Additional pressure has fallen on McGruder to create a show that will follow in the footsteps of “Chappelle’s Show.” However, this is a task he is more willing to take on, and he believes “The Boondocks” will achieve audience expectations.

“What (Dave) Chappelle did was set a really high bar, but there’s nothing wrong with that,” McGruder said. “He did a great show, and I think people loved it for a reason. And that audience is out there now, and I think it should expect something of that same quality.”

“The Boondocks,” with its emphasis on race and pop culture, falls into the same category as “Chappelle’s Show.” Although this type of satire also exists in adult cartoons such as “The Simpsons,” “King of the Hill” and “Family Guy,” it is this unique hybrid of presentation and subject matter that McGruder believes will propel the show’s success on Adult Swim.

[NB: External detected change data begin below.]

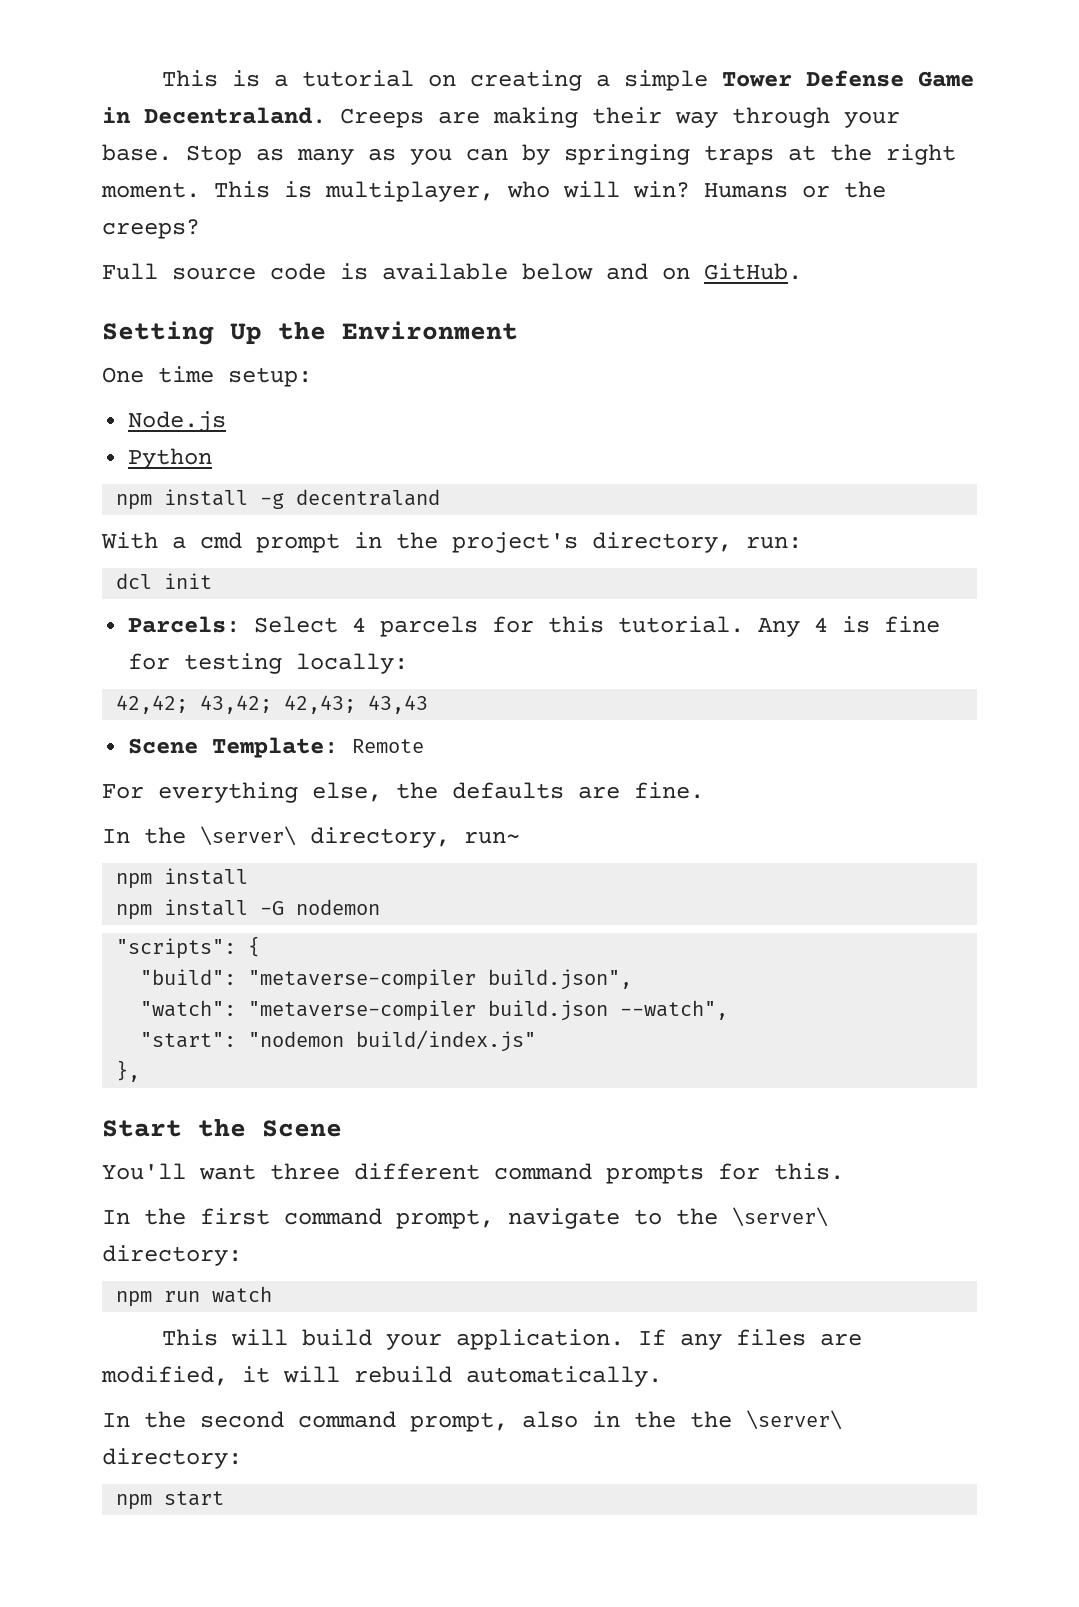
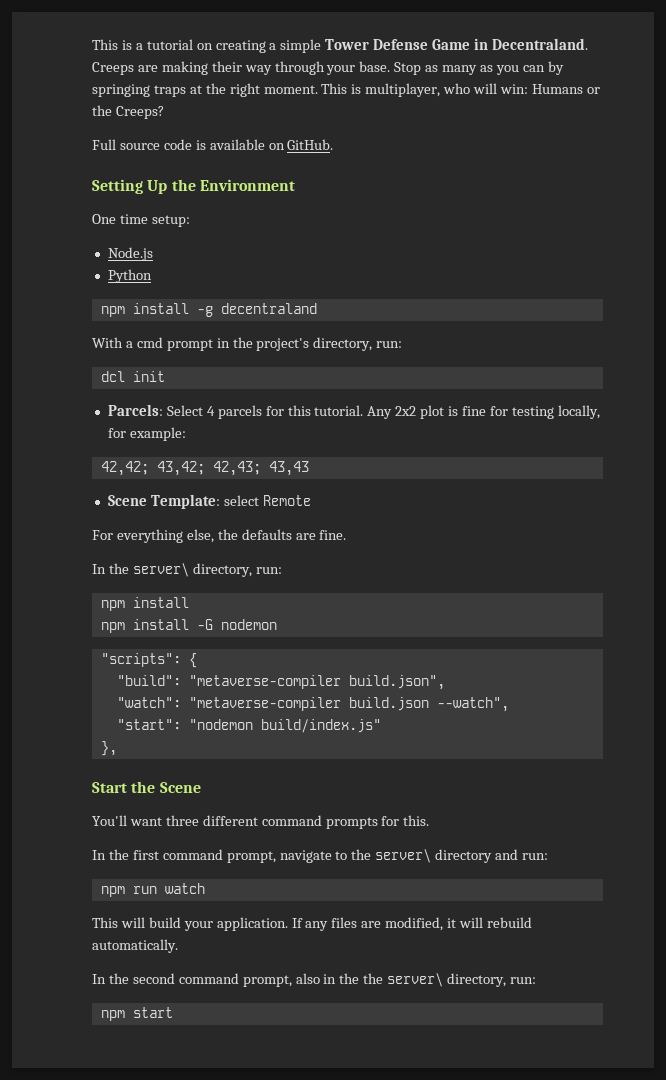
[633,181,690,198] win? -> [500,84,529,94] win:
[102,219,200,239] creeps? -> [115,106,164,119] Creeps?
[522,263,648,280] below and -> (265, 144) none
[814,617,829,632] 4 -> [395,405,445,419] 2x2 plot
[296,653,409,674] locally: -> [557,405,600,419] [107,427,186,441] locally, for example:
(339, 747) none -> [223,495,259,506] select
[200,826,520,848] \server\ directory, run~ -> [132,563,282,577] server\ directory, run:
[732,1207,828,1227] [102,1245,242,1266] \server\ directory: -> [375,849,549,863] server\ directory and run:
[746,1410,842,1430] [102,1448,242,1469] \server\ directory: -> [387,973,537,987] server\ directory, run:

In addition, a number of stars have signed on to bring vocal life to “The Boondocks” family. Regina King, known for her roles as Margie Hendricks in “Ray” and Marcee Tidwell in “Jerry Maguire,” will voice Huey and Riley. John Witherspoon, who played father Willie Jones in the “Friday” film series, will voice Granddad. Cedric Yarborough, who plays Deputy Jones on Comedy Central’s “Reno 911,” will voice several supporting characters, and guest appearances will include hip hop artist Mos Def and Charlie Murphy from “Chappelle’s Show,” among others.

When asked how he will respond to criticism of the show, which has already raised some eyebrows with its abundant use of “the N-word,” McGruder seemed unaffected. He said he doesn’t need to be criticized in order to be motivated and instead tries to shut out audience input entirely. He is even-handed in his ignorance, disregarding fan mail and hate mail alike, and plans to take a similar approach with responses to the new series. He understands criticism and confusion of his work comes with the territory.

“When you decide to become a satirist, you’re deciding to be misunderstood by a lot of people,” he said, explaining that the only way to avoid that is to not make anything at all. “I’d hate not to create out of the fear of being misunderstood or misinterpreted. It’s not worth it.”